Segment Open
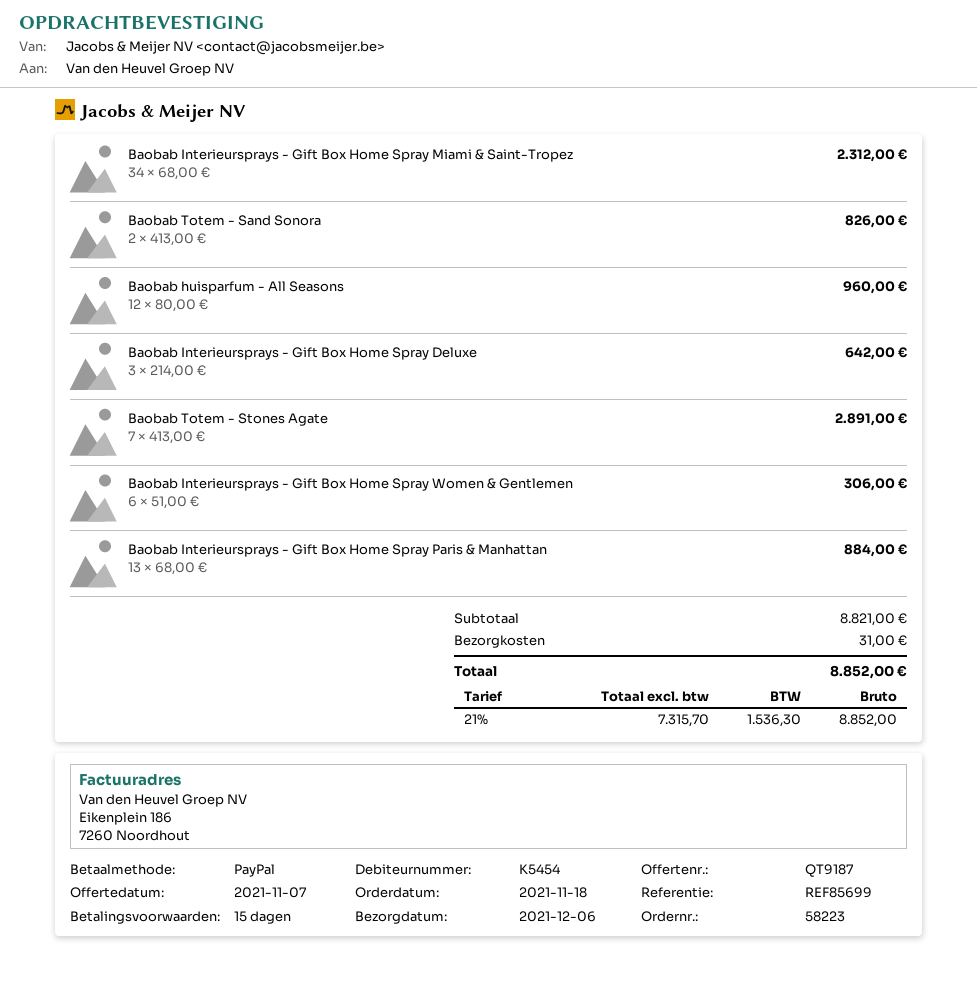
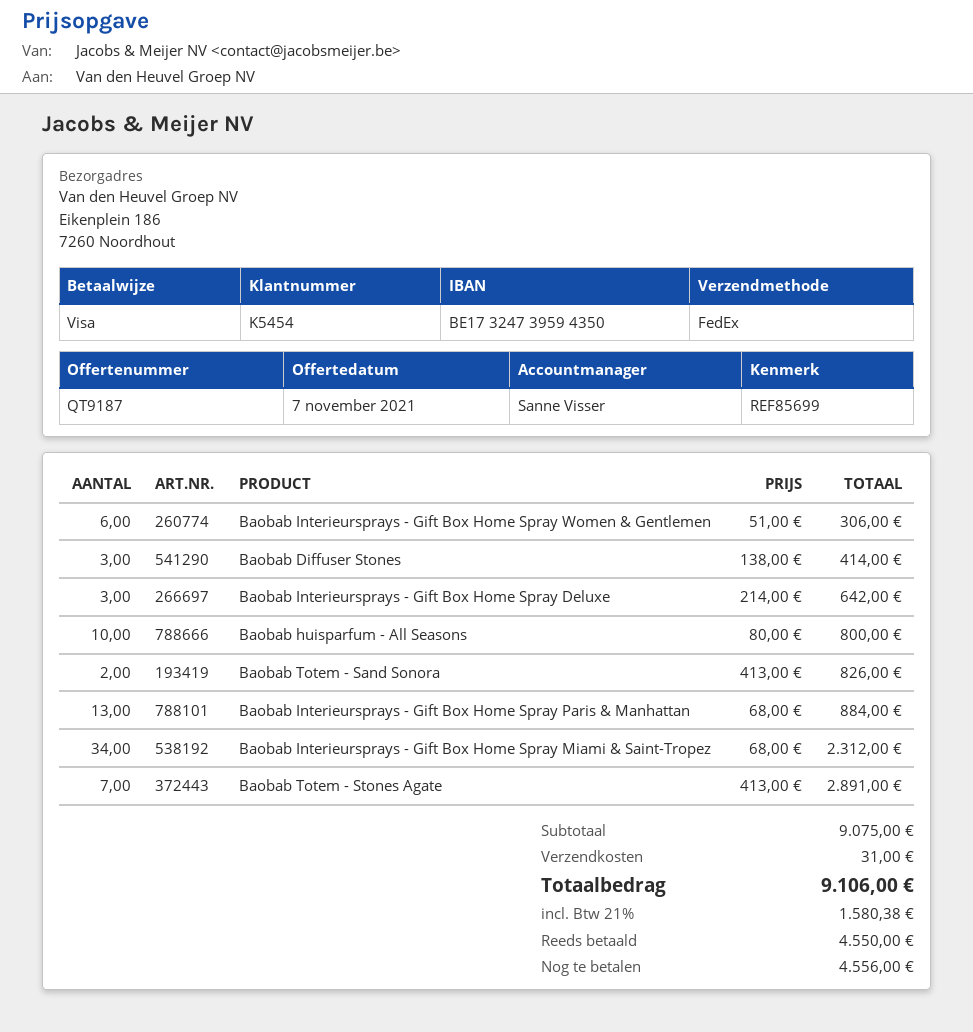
payment method: PayPal -> Visa
Baobab huisparfum - All Seasons: 12 x 80.00 = 960.00 -> 10 x 80.00 = 800.00
Baobab Diffuser Stones: none -> 3 x 138.00 = 414.00
subtotal: 8821.00 -> 9075.00
tax: 21% = 1536.30 -> 21% = 1580.38
total: 8852.00 -> 9106.00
Segment Closed
Task brief
Without the pictures, write out the whole listing exactly as it appears.

Solution to the exercise
payment method: PayPal -> Visa
Baobab huisparfum - All Seasons: 12 x 80.00 = 960.00 -> 10 x 80.00 = 800.00
Baobab Diffuser Stones: none -> 3 x 138.00 = 414.00
subtotal: 8821.00 -> 9075.00
tax: 21% = 1536.30 -> 21% = 1580.38
total: 8852.00 -> 9106.00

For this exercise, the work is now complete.